Vicente tirou os olhos do papel e por pouco não perdeu aquela palavra que, enfim, acabara de encontrar depois de tanta luta para apanhá-la. Era uma ‘palavra colibri’, dessas que aparecem do nada e somem num instante, antes que a mente sequer tente fotografar seus traços e o sentido que esconde.


– Não sou escritor. Tento ser reescritor. Às vezes consigo. Você escreve? – disse Vicente.

– Já tentei. Não tenho vocação. De vez em quando tomo ‘algumas’ pra ver se a bebida desenferruja as ideias. Mas acho que não tenho ideias. Deixa pra lá... – respondeu o garçom.

– Sobre o que gostaria de escrever? Queria contar alguma história?

– Queria. Queria contar a história do meu filho Eduardo. Mas não sei por onde ele anda.

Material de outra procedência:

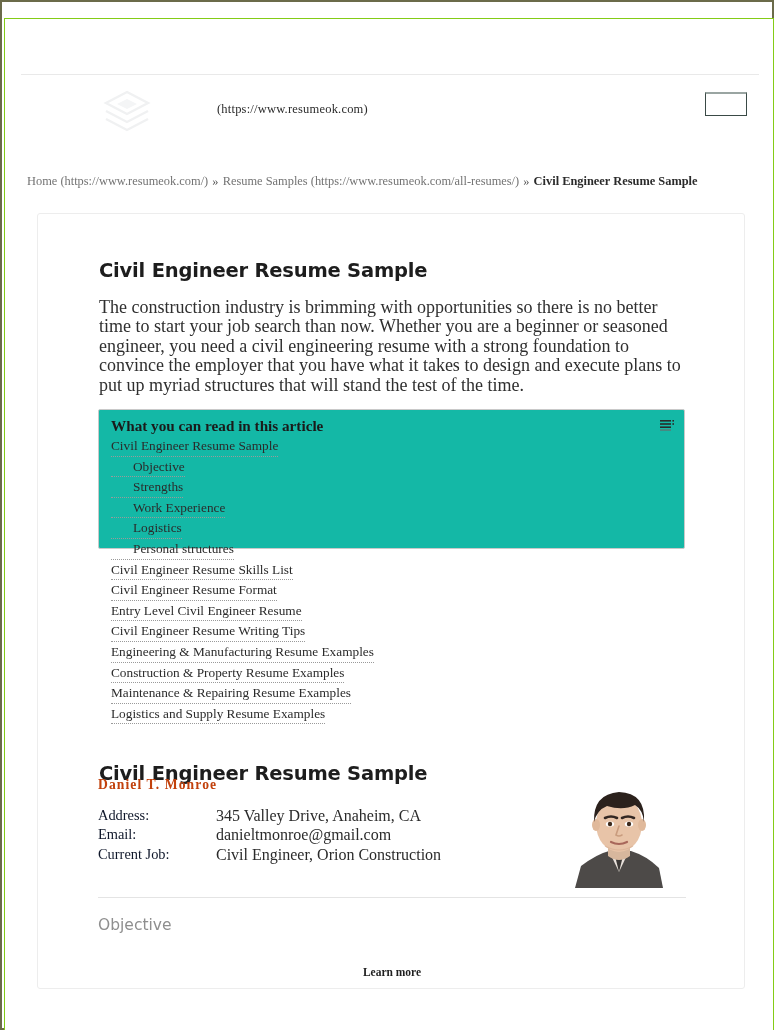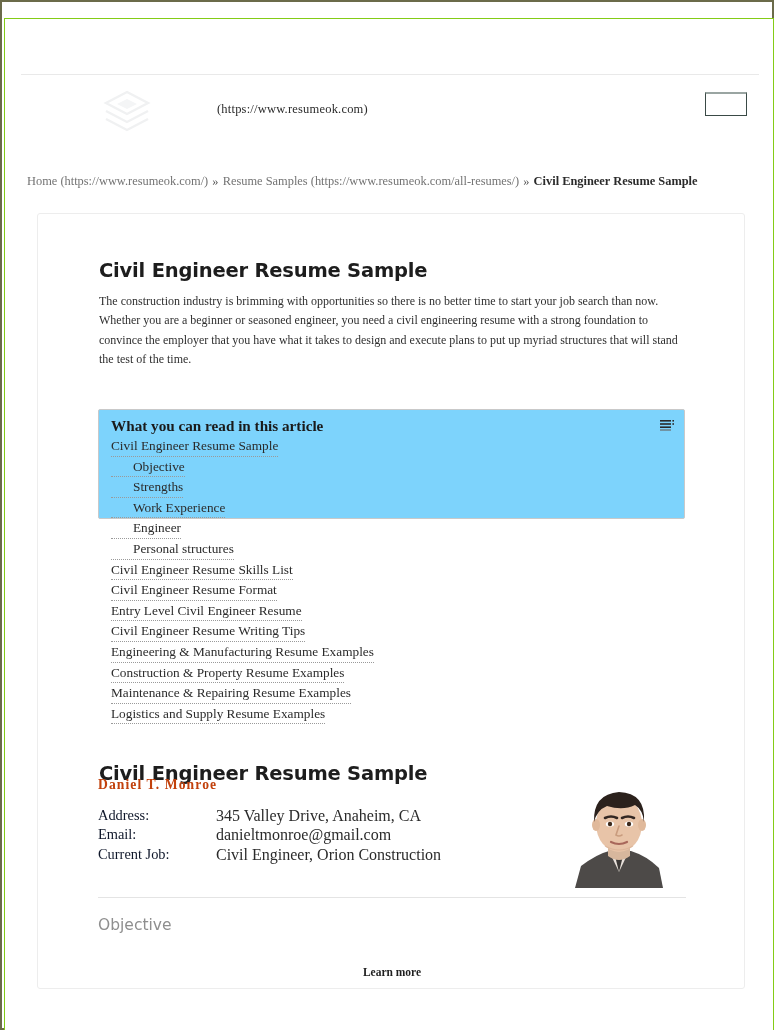--- a/index.html
+++ b/index.html
@@ -117,7 +117,7 @@
     left: 61px; top: 66px;
     width: 588px;
     font-family: "Liberation Serif", serif;
-    font-size: 12px;
+    font-size: 18px;
     line-height: 19.4px;
     color: #2f2f2f;
   }

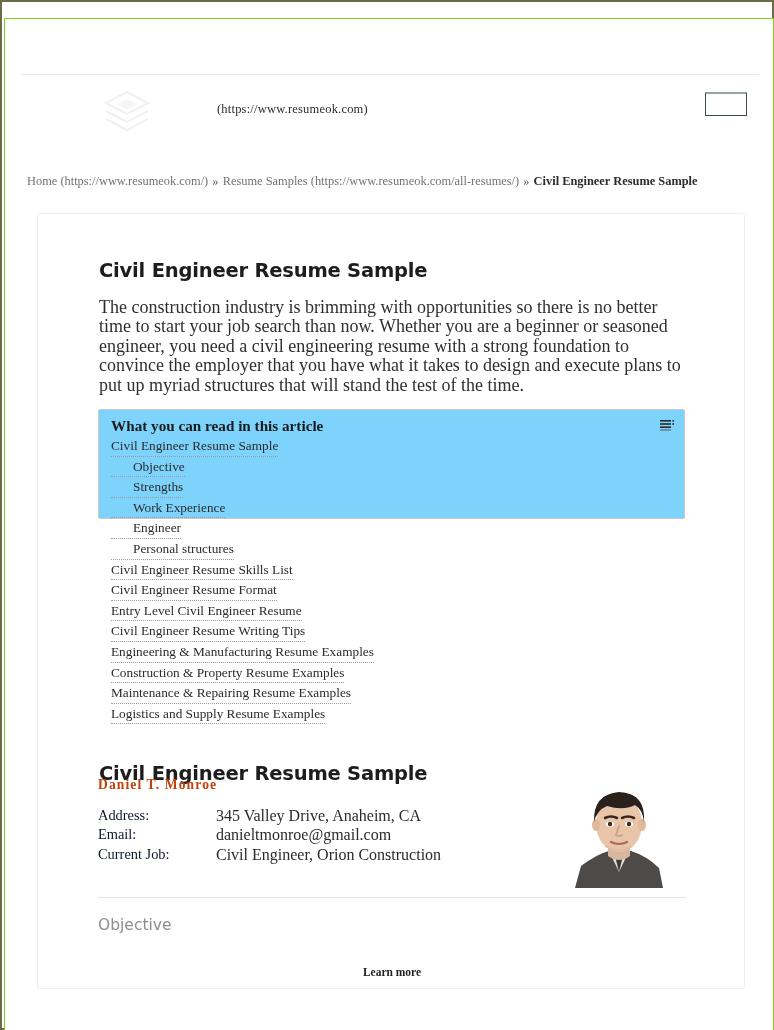--- a/index.html
+++ b/index.html
@@ -127,11 +127,11 @@
     position: absolute;
     left: 60px; top: 195px;
     width: 587px;
-    height: 110px;
+    height: 140px;
     box-sizing: border-box;
     border: 1px solid #c9c9c9;
     border-radius: 2px;
-    background: #7dd3fc;
+    background: #14b8a6;
     padding: 7px 12px 1px 12px;
   }
   #toc-title {

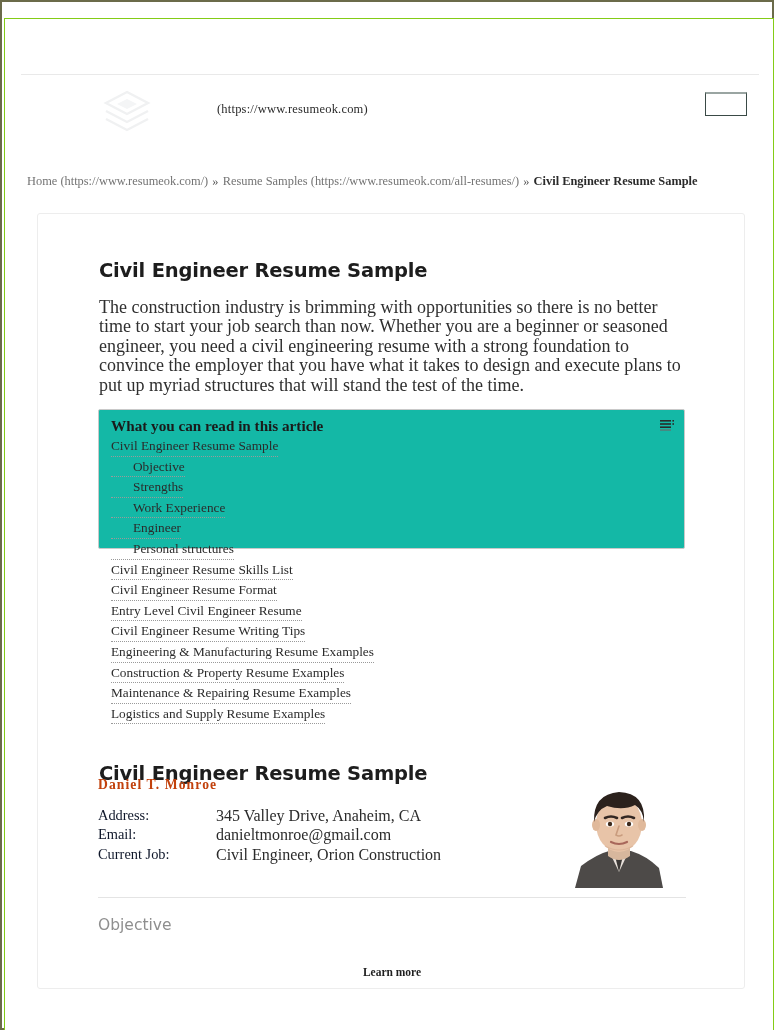--- a/index.html
+++ b/index.html
@@ -302,7 +302,7 @@
             <li><a class="toc-link toc-level-2" href="#">Objective</a></li>
             <li><a class="toc-link toc-level-2" href="#">Strengths</a></li>
             <li><a class="toc-link toc-level-2" href="#">Work Experience</a></li>
-            <li><a class="toc-link toc-level-2" href="#">Engineer</a></li>
+            <li><a class="toc-link toc-level-2" href="#">Logistics</a></li>
             <li><a class="toc-link toc-level-2" href="#">Personal structures</a></li>
             <li><a class="toc-link" href="#">Civil Engineer Resume Skills List</a></li>
             <li><a class="toc-link" href="#">Civil Engineer Resume Format</a></li>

– Sei. Contaria a história de um vazio, de uma saudade, talvez – disse Vicente, apertando os olhos azulados.

– É. Acho que contaria a história de uma esperança.

– Porque não pega uma cerveja e senta aqui? Tem espaço pra mais um, pegue uma garrafa e um copo. É por minha conta – Vicente desejou ser simpático.

– Não, não posso. Eu ganho pra atender os clientes, não posso beber com eles. Não sei por que estou falando no plural. Os clientes, aqui, são raros. Quando aparecem, não aparecem, apenas ‘aparece’, bem no singular e bem só de vez em quando – desabafou o garçom.

– ‘Bem só de vez em quando’... Vê o seu filho ‘só de vez em quando’ também? – Vicente investigou.

– Não. De vez em quando já seria bastante. Mas vejo aquele ingrato ‘de vez em nunca’. A última vez foi há seis ou sete anos. Só restou uma foto, mas ele não é a foto. Acho que nem se parece em nada com aquela foto. Até a foto já está gasta, parece que também vai embora – disse o garçom.

– ‘Até a foto já está gasta’... Quando seu filho foi embora ele estava gasto, como a foto?

– Ele foi embora porque quis, não estava gasto. Sempre fiz tudo por ele – disse, trêmulo, o garçom.

– O que exatamente gostaria que acontecesse nesse momento? Que ele entrasse por aquela porta e pedisse uma cerveja, um conhaque...? Que perguntasse se você escreve? – disse Vicente, sorrindo.

– Quero uma ligação, pra começar. Que me dê seu paradeiro. Que me diga se ama alguém. Que me chame pra uma visita. Ou que me fale de uma passagem comprada. Que não me falasse a data da viagem, pra não estragar a surpresa. O resto a minha imaginação saberia como criar – disse o garçom, olhando para lugar nenhum, enquanto viajava não se sabe por onde.

– Porque não escreve tudo o que me disse? E depois, meu amigo, deixe sua imaginação escrever o resto.

– Você vai querer mais alguma coisa? O patrão fez sinal pra fechar a conta. Como é domingo, a gente fecha mais cedo. Estou com fome e a minha mulher me espera com um frango de panela. Era o preferido do meu filho. Assim a gente almoça com ele – disse o garçom, mudando o tom de voz.

– Me traz a conta, por favor. Essa conversa me deixou com fome também.